When you look at it that way, love and kindness, compassion and generosity are palpably absent from most of the political teachings of the politicians most such people tend to choose as their leaders. Quite how the parents in that particular article came to ask their children ‘how can you vote for abortion?’, without ever asking themselves how they can vote for a party whose attitude to its own poor seems to be to cut them entirely adrift and fuck ‘em if they can’t survive, indicates a childlike, bovine credulity that I find baffling. How exactly does ‘protecting the family’ involve attacking other people’s families? Do you honestly think that Jesus really would persecute, terrify and ridicule homosexuals? Do you really take it as a given that Jesus would hate basic socialised medicine, well-funded state schools and some form of protection for the unemployed and unemployable? I am not saying a religious person should automatically take a left-wing line these things either, but I am not convinced that trying to support the weak and the poor is exactly an anti-Christian sentiment.

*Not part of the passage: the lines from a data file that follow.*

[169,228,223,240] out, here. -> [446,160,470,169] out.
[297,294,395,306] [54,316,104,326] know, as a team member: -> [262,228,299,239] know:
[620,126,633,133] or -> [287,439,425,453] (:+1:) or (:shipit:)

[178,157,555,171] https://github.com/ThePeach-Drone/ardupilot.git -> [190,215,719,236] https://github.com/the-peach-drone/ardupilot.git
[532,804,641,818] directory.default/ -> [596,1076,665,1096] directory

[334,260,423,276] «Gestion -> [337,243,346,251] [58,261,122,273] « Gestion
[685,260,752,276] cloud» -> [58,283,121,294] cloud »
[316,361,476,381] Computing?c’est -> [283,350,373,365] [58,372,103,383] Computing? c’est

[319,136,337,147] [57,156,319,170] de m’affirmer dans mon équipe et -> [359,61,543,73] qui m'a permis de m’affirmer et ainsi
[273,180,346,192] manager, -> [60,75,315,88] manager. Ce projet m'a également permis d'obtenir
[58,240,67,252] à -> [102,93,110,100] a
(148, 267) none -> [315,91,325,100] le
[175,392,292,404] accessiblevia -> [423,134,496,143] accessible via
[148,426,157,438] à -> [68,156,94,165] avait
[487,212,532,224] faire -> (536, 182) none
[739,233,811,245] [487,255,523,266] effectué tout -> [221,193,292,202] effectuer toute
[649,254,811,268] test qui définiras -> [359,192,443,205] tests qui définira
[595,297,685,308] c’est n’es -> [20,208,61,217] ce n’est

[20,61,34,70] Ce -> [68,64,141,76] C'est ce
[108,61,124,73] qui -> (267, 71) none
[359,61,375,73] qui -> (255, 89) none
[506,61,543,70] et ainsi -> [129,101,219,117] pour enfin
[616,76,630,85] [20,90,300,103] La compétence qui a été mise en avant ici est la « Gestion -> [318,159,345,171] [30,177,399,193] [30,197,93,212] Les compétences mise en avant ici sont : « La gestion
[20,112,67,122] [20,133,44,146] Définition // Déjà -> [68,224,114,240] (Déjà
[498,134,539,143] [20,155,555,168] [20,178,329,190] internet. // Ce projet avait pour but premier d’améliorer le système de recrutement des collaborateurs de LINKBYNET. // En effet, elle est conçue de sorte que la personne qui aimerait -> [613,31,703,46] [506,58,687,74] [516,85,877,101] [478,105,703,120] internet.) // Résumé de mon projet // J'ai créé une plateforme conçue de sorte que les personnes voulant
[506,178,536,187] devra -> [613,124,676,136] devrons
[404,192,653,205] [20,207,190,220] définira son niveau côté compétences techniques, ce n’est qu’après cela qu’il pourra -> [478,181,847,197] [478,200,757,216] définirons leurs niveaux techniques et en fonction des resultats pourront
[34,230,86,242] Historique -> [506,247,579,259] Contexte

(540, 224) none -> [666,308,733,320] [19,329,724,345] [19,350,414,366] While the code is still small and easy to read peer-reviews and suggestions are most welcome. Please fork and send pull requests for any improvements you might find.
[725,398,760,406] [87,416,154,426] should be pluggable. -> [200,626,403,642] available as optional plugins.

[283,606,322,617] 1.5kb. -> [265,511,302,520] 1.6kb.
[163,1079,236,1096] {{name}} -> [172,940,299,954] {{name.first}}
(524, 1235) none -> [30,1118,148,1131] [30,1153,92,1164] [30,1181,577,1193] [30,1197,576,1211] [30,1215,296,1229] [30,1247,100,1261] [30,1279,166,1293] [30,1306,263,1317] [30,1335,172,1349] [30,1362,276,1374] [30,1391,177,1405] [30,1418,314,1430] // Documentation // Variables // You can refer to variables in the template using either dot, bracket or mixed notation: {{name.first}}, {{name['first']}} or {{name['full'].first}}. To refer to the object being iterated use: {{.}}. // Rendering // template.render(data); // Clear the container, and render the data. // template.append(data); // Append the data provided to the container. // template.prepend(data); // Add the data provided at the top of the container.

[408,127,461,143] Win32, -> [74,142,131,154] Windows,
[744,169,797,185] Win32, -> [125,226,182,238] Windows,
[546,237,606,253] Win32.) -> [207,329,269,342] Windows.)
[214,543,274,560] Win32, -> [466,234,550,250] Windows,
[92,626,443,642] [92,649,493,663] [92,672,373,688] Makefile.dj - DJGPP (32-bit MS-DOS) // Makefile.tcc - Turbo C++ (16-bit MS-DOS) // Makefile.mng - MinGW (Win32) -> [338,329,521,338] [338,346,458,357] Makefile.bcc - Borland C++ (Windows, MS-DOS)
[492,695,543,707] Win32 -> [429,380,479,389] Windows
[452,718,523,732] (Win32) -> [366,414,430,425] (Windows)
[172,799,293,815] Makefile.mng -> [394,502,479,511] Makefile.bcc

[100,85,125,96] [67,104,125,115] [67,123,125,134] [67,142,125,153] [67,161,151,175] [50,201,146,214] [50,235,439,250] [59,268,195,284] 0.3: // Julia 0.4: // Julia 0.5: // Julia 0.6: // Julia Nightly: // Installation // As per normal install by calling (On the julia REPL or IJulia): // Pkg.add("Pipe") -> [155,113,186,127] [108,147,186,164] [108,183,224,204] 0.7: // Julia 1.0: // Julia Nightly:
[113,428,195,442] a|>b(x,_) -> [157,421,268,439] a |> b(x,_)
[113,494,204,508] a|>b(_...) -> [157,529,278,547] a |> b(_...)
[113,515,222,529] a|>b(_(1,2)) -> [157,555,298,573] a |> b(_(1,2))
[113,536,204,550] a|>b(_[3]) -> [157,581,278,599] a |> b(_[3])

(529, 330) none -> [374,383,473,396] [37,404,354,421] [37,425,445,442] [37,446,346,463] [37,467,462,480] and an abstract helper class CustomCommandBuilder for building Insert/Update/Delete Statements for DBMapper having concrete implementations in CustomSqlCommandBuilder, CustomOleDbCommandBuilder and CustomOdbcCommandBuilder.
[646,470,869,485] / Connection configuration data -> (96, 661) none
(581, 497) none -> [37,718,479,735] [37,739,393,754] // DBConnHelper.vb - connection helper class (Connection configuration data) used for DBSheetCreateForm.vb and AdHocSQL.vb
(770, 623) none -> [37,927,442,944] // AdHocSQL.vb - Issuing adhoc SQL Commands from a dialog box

This shows up on the other side as well. Most left-leaning types slaughter the Bush administration for its cheerful disregard for the US Constitution and in particular the checks and balances imposed on government therein. Those same lefties also tend also to lionise Bill Clinton, particularly after the utter debacle of the Bush years, but Clinton was just as aggressive in undermining government oversight as Bush is. He was, at heart, an authoritarian. He may have been an authoritarian whose policies we preferred and whose bungling was generally restricted to his administering of the Presidential Saucisson d’Amour, but that doesn’t excuse it in the slightest. Or at least it shouldn’t.

My mother became positively tearful with agitation when I said that I could never, ever bring myself to vote for Tony Blair, I guess because her politics are still quite firmly rooted in the partisan wars between Labour and Tory that she grew up with. I had to point out to her that voting for Blair would involve voting for so many things she didn’t believe in that it would be crazy to do so, but I doubt I entirely persuaded her.

Basically, all the article above exposes is that we vote tribally. What we believe depends almost entirely on who is telling us, irrespective of what they are actually saying, and we will not listen to arguments from ‘the other side’ even if they make sense. We all do it and it can lead to egregious mistakes.

Not one of us, I would imagine, examines our political decisions on their own merits, and free from the knee-jerk instinct to support our sort. We all tend to see only the evidence that supports our own theories and this only gets worse as we get older and increasingly surround ourselves with people with whom we agree on most matters. What does that mean? Well it means that we aren’t using our brains, doesn’t it. It’s a more gut reaction than that – it’s basically the same instinct that leads to street gangs. Human beings, in other words, are fucking idiots, despite what our species’ colossal vanity might tell us.

We really should make an effort to try and have these inner dialogues more directly between our own consciences and the actual facts at hand, rather than seeing it through the lens of these sorts of silly, falsely dichotomised tribal shouting matches.